**THE RECORDS**

──────────

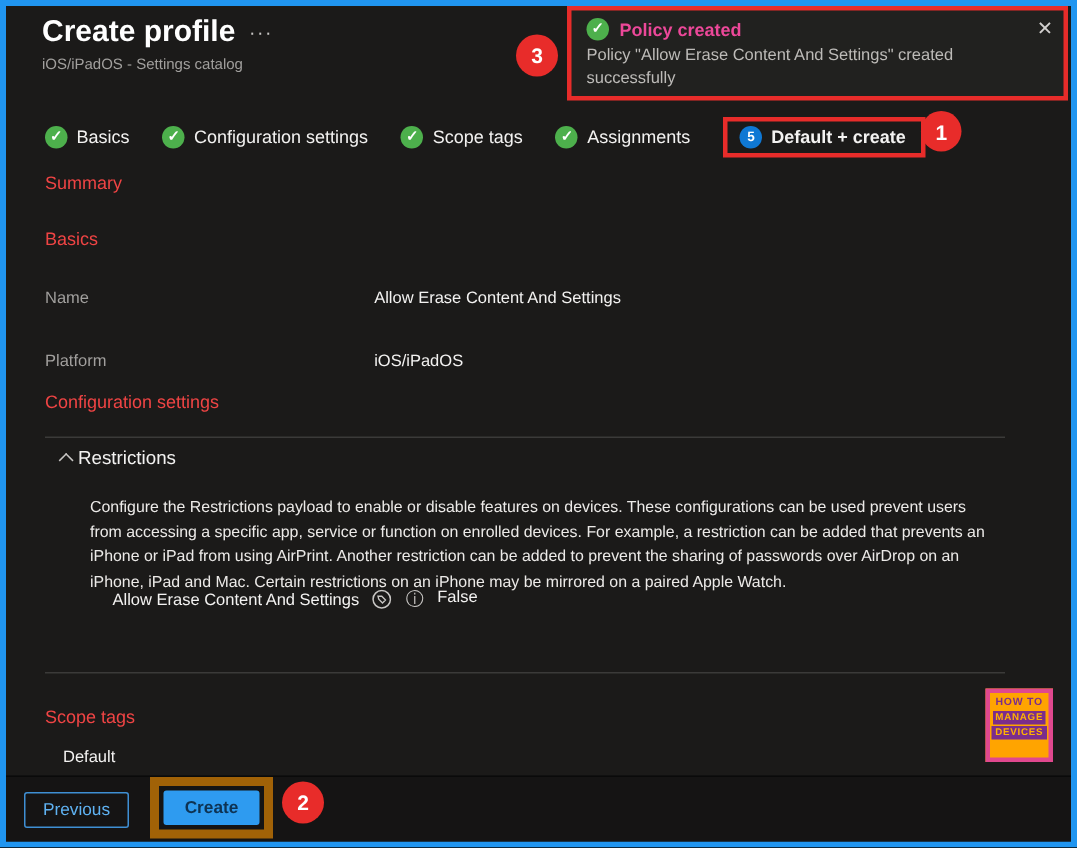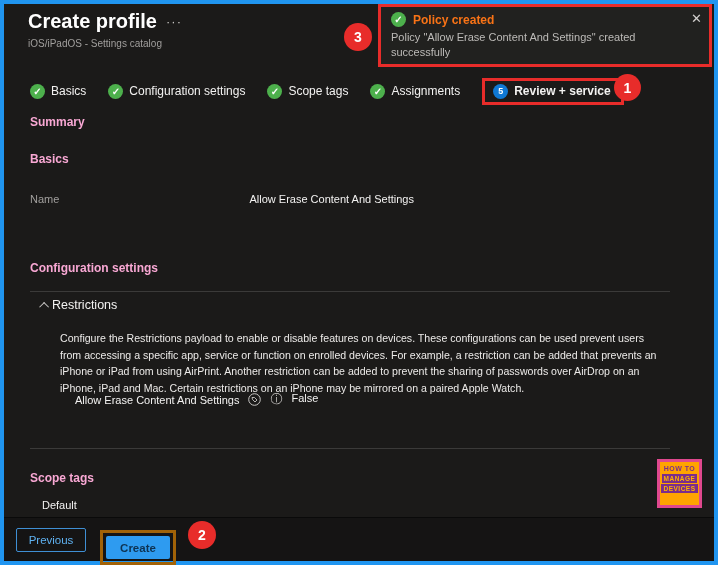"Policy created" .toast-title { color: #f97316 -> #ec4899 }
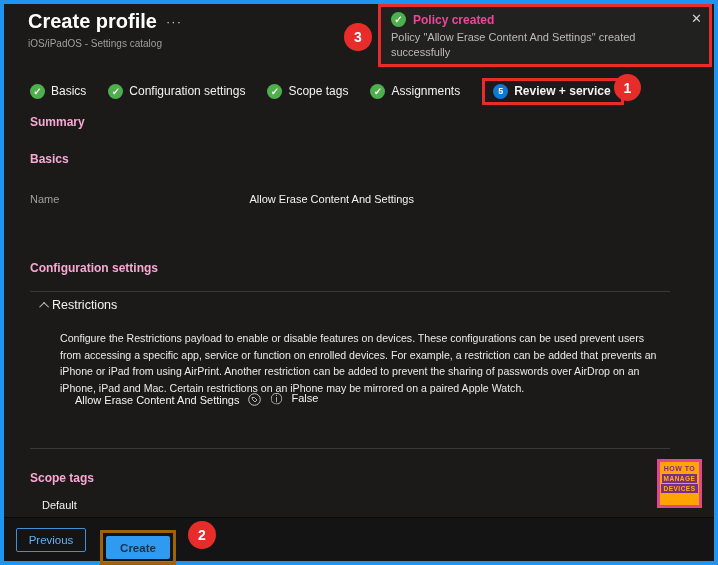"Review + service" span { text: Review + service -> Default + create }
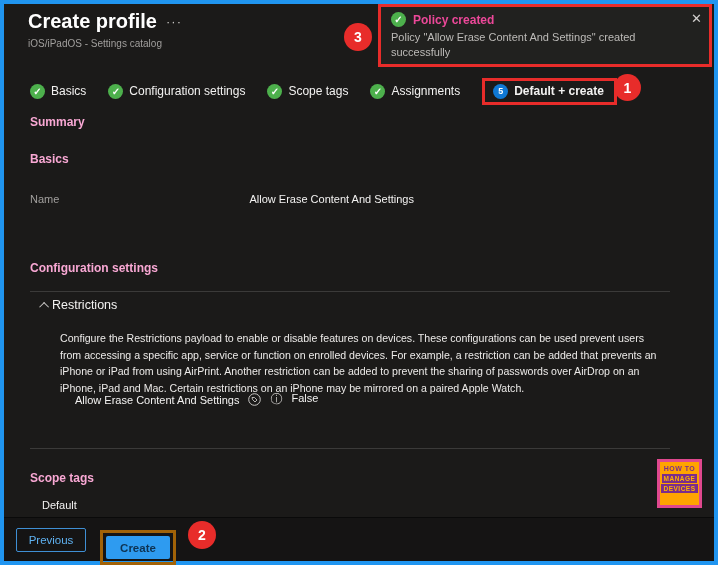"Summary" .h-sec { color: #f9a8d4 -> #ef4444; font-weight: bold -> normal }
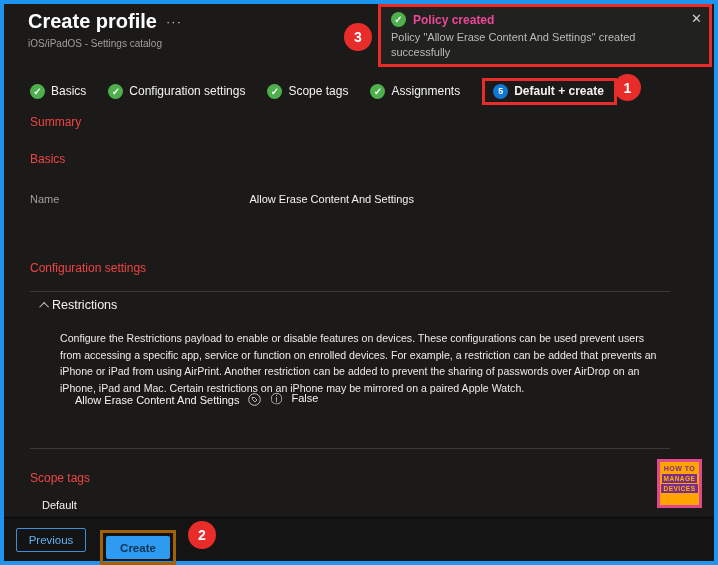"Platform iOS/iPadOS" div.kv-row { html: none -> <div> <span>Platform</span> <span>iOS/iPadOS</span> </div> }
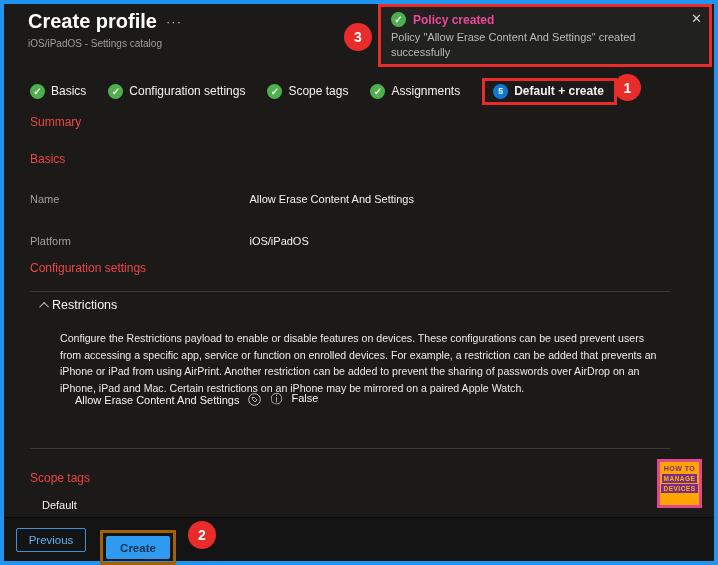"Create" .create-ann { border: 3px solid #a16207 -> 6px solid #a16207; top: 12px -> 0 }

──────────

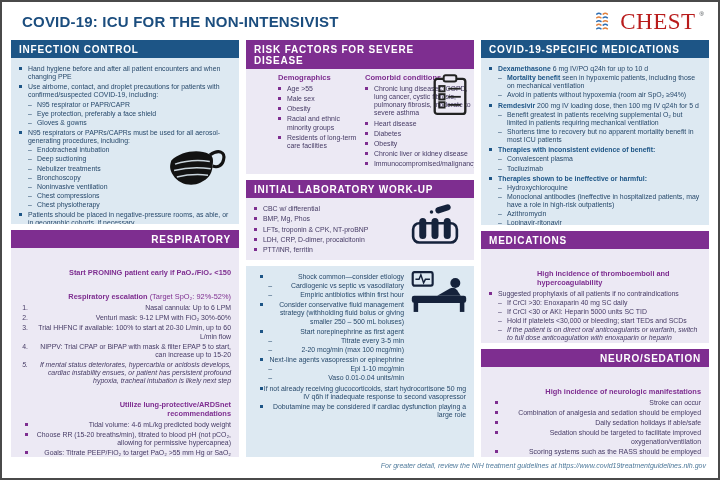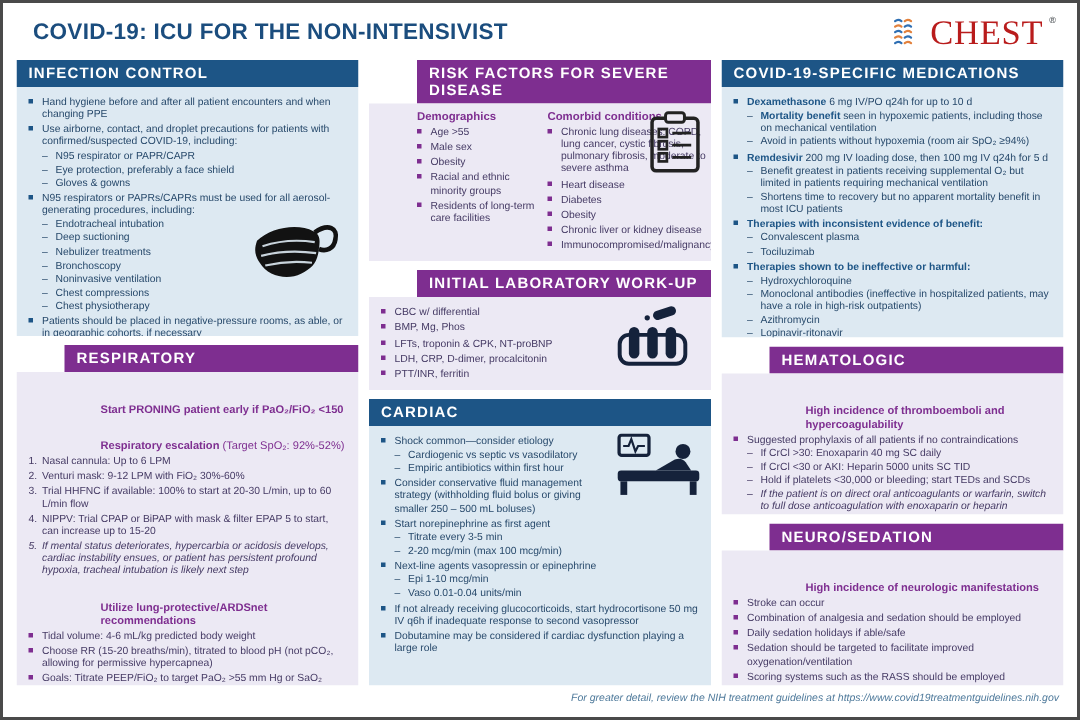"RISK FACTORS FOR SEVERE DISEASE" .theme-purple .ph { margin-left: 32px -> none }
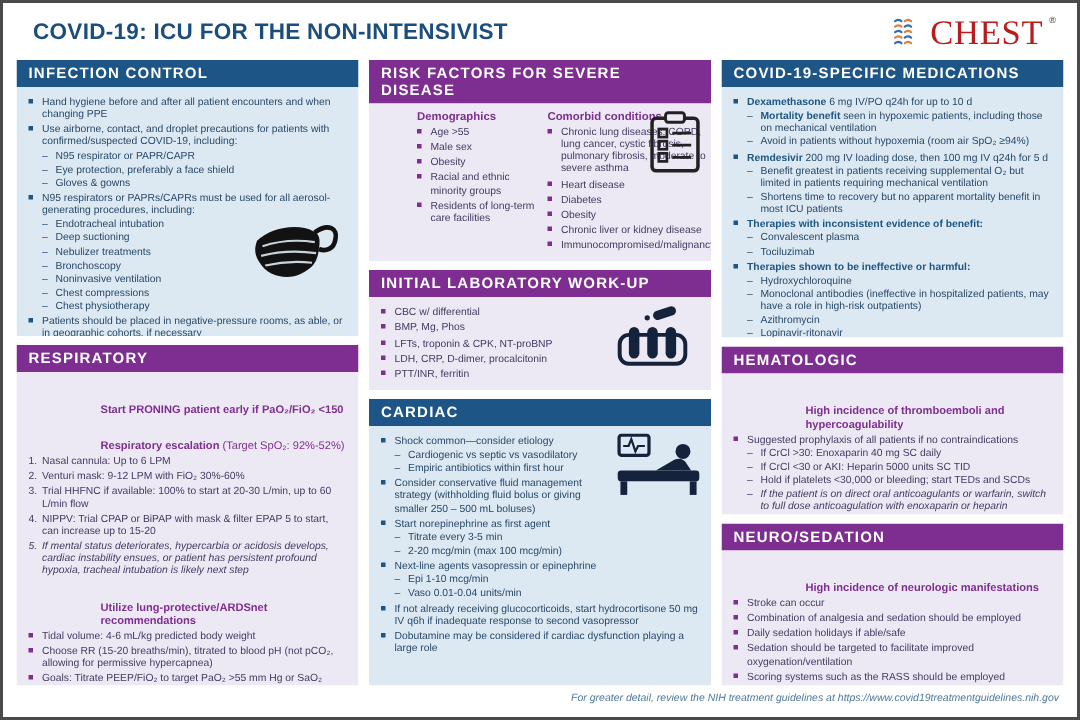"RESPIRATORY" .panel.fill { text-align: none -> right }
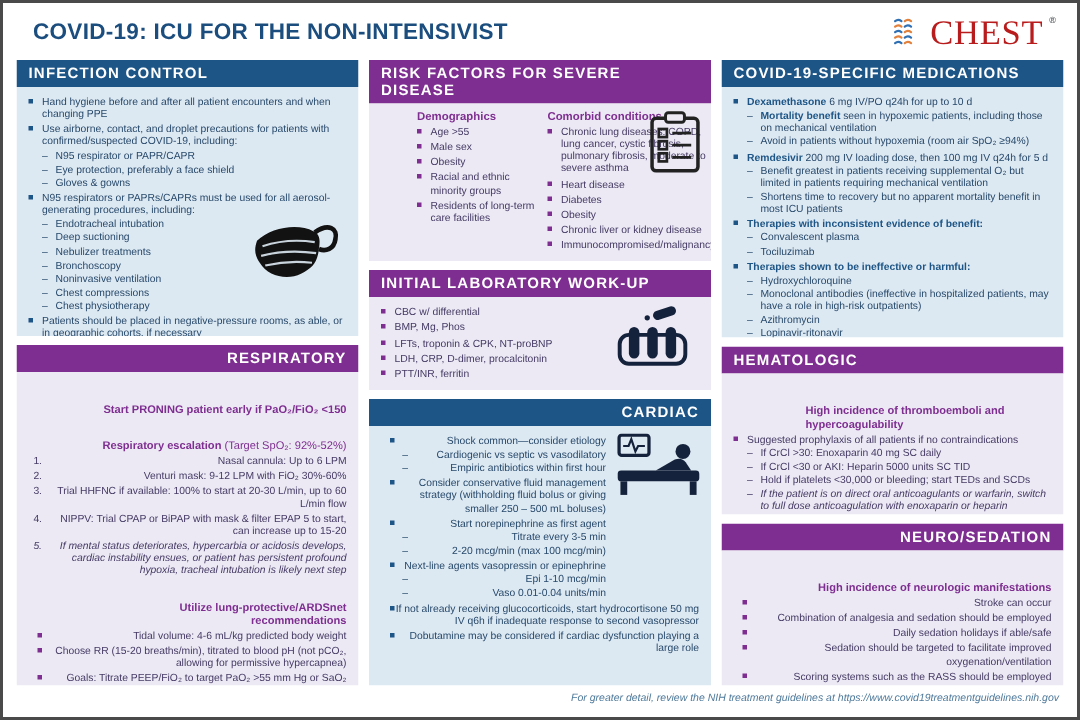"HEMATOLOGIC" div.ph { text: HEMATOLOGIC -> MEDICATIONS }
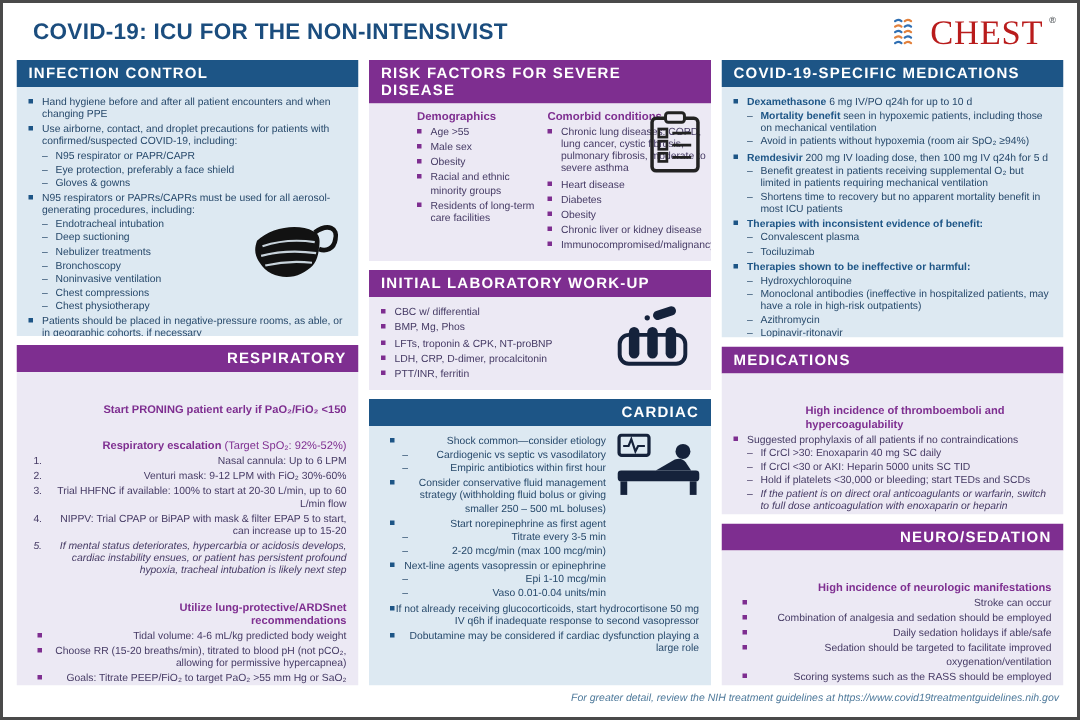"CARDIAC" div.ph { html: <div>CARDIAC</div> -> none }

──────────

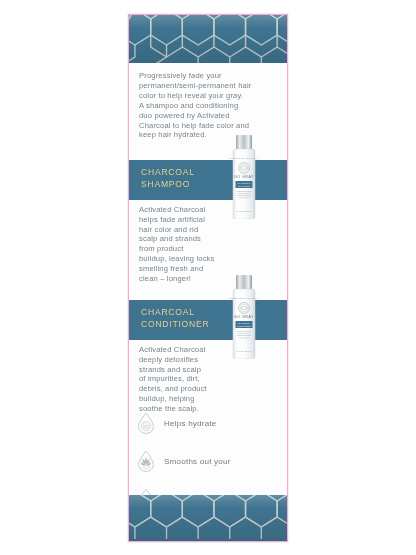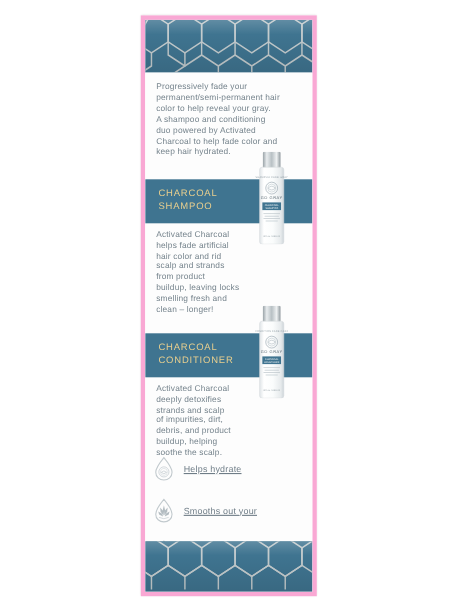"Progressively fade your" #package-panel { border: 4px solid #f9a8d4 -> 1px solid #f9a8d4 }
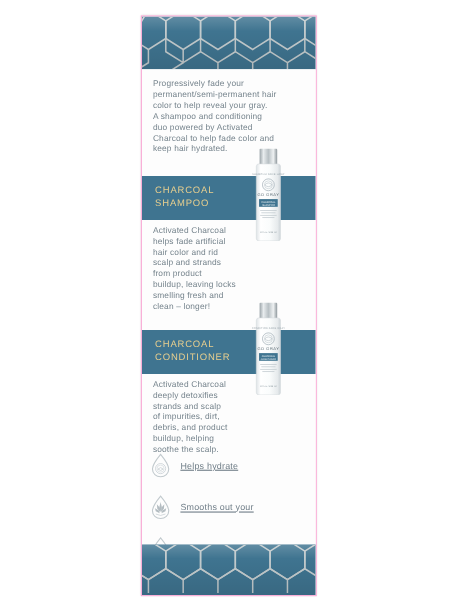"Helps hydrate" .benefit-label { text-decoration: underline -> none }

──────────

**WORK REQUEST**
In the entries above, which lines run from the one with "text: Review +" up to and including the one with "border: 3px solid"? Write them out exactly, without the pictures.

**EXERCISE RESPONSE**
"Review + service" span { text: Review + service -> Default + create }
"Summary" .h-sec { color: #f9a8d4 -> #ef4444; font-weight: bold -> normal }
"Platform iOS/iPadOS" div.kv-row { html: none -> <div> <span>Platform</span> <span>iOS/iPadOS</span> </div> }
"Create" .create-ann { border: 3px solid #a16207 -> 6px solid #a16207; top: 12px -> 0 }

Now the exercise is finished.